Material for this task: Begin

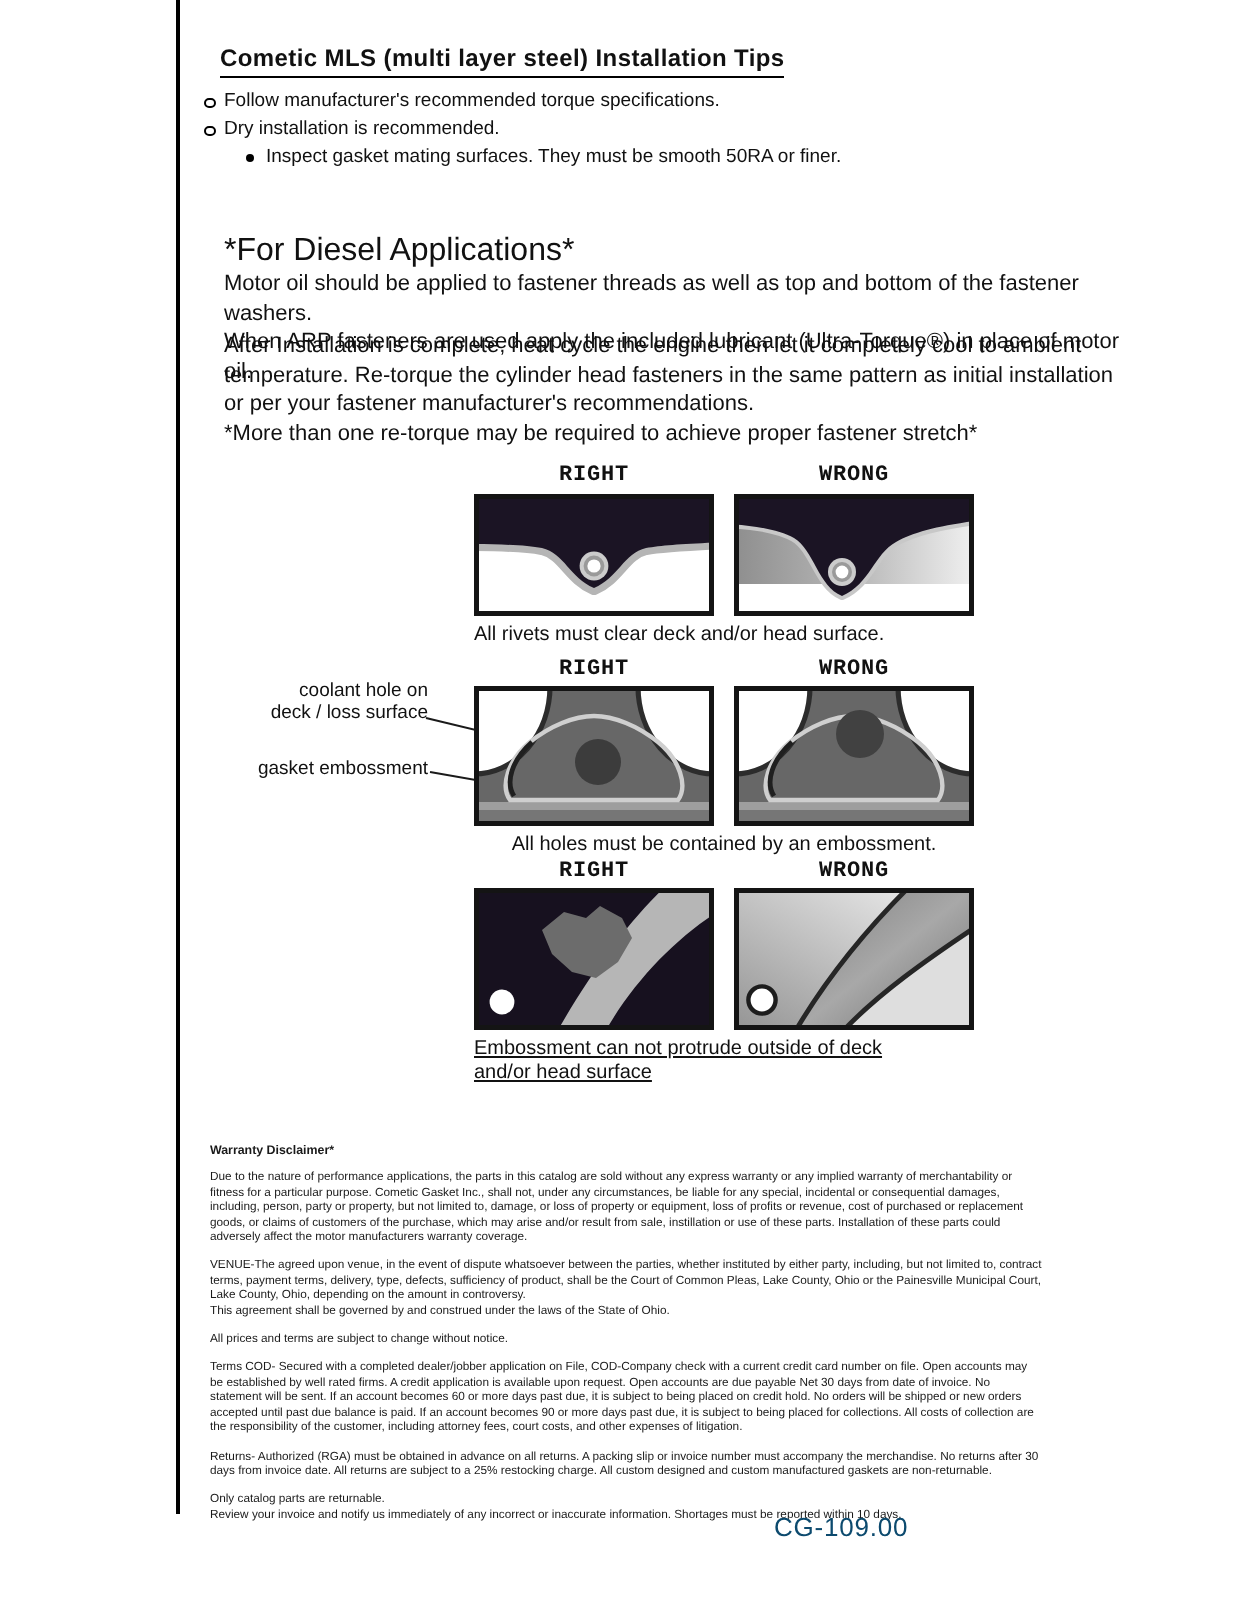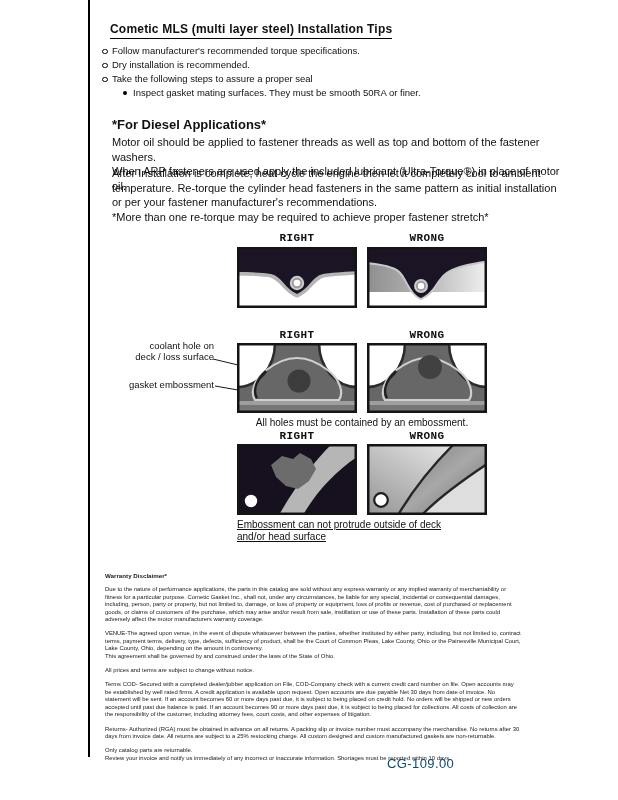--- a/index.html
+++ b/index.html
@@ -10,21 +10,21 @@
   .vline{left:88px;top:0;width:2px;height:757px;background:#000;}
   .doc-title{left:110px;top:22px;font-size:12px;font-weight:bold;letter-spacing:.2px;
              border-bottom:1.6px solid #000;padding-bottom:2px;}
   .bullets{left:101px;top:44px;width:490px;font-size:9.5px;}
   .b-item{position:relative;padding-left:11px;line-height:14px;}
   .b-item::before{content:"";position:absolute;left:1px;top:4.8px;width:3.6px;height:3.6px;
                   border:1px solid #000;border-radius:50%;}
   .sb-item{position:relative;margin-left:22px;padding-left:10px;line-height:14px;}
   .sb-item::before{content:"";position:absolute;left:0;top:5px;width:4.4px;height:4.4px;
                    background:#000;border-radius:50%;}
-  .diesel-h{left:112px;top:117px;font-size:13px;font-weight:bold;}
+  .diesel-h{left:112px;top:117px;font-size:16px;font-weight:normal;}
   .body-p{left:112px;width:450px;font-size:11px;line-height:14.5px;}
   .dg-label{width:120px;text-align:center;font-size:11px;font-weight:bold;letter-spacing:.4px;font-family:Liberation Mono, monospace;}
   .caption{font-size:10px;line-height:11.5px;}
   .callout{font-size:9.5px;line-height:10.5px;text-align:right;}
   .disclaimer{left:105px;top:572px;width:416px;font-size:5.9px;line-height:7.4px;color:#1a1a1a;}
   .disclaimer .dh{font-size:6.2px;font-weight:bold;margin:0 0 7px 0;}
   .disclaimer p{margin:0 0 7px 0;}
   .part-no{left:387px;top:756px;font-size:13px;letter-spacing:.4px;color:#0c4a6e;}
   svg{display:block;}
 </style>
@@ -33,21 +33,20 @@
 
 <div class="page">
 
   <div class="abs vline"></div>
 
   <div class="abs doc-title">Cometic MLS (multi layer steel) Installation Tips</div>
 
   <div class="abs bullets">
     <div class="b-item">Follow manufacturer's recommended torque specifications.</div>
     <div class="b-item">Dry installation is recommended.</div>
-    <div class="b-item">Take the following steps to assure a proper seal</div>
     <div class="sb-item">Inspect gasket mating surfaces.  They must be smooth 50RA or finer.</div>
   </div>
 
   <div class="abs diesel-h">*For Diesel Applications*</div>
   <div class="abs body-p pre" style="top:135px;">Motor oil should be applied to fastener threads as well as top and bottom of the fastener washers.
 When ARP fasteners are used apply the included lubricant (Ultra-Torque®) in place of motor oil.</div>
   <div class="abs body-p pre" style="top:166px;">After Installation is complete, heat cycle the engine then let it completely cool to ambient
 temperature. Re-torque the cylinder head fasteners in the same pattern as initial installation
 or per your fastener manufacturer's recommendations.</div>
   <div class="abs body-p" style="top:210px;">*More than one re-torque may be required to achieve proper fastener stretch*</div>
@@ -75,20 +74,21 @@
     <rect width="120" height="61" fill="#ffffff"></rect>
     <rect x="0" y="0" width="120" height="45" fill="url(#r1g)"></rect>
     <rect x="0" y="45" width="120" height="16" fill="#ffffff"></rect>
     <path d="M-4,-4 H124 V13 C102,16 90,19 81,24 C70,30 68,45 54,51 C42,46 40,28 30,22 C22,17.5 8,15.5 -4,15 Z" fill="#1b1424" stroke="#c8c8c8" stroke-width="4" paint-order="stroke" stroke-linejoin="round"></path>
     <circle cx="54" cy="39" r="7" fill="#cccccc"></circle>
     <circle cx="54" cy="39" r="5" fill="#9a9a9a"></circle>
     <circle cx="54" cy="39" r="3.2" fill="#ffffff"></circle>
     <rect x="1.25" y="1.25" width="117.5" height="58.5" fill="none" stroke="#141414" stroke-width="2.5"></rect>
   </svg>
 
+  <div class="abs caption" style="left:237px;top:312px;width:280px;">All rivets must clear deck and/or head surface.</div>
 
   <div class="abs dg-label" style="left:237px;top:329px;">RIGHT</div>
   <div class="abs dg-label" style="left:367px;top:329px;">WRONG</div>
 
   <div class="abs callout pre" style="left:110px;top:341px;width:104px;">coolant hole on
 deck / loss surface</div>
   <div class="abs callout" style="left:110px;top:380px;width:104px;">gasket embossment</div>
 
   <svg class="abs" style="left:205px;top:355px;" width="100" height="45" viewBox="0 0 100 45">
     <line x1="8" y1="4" x2="83" y2="22" stroke="#1a1a1a" stroke-width="1"></line>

Material for this task: End

▸ **What this task involves**
From the entries above, copy each line that holds "deck".

▸ **Response area**
+  <div class="abs caption" style="left:237px;top:312px;width:280px;">All rivets must clear deck and/or head surface.</div>
 deck / loss surface</div>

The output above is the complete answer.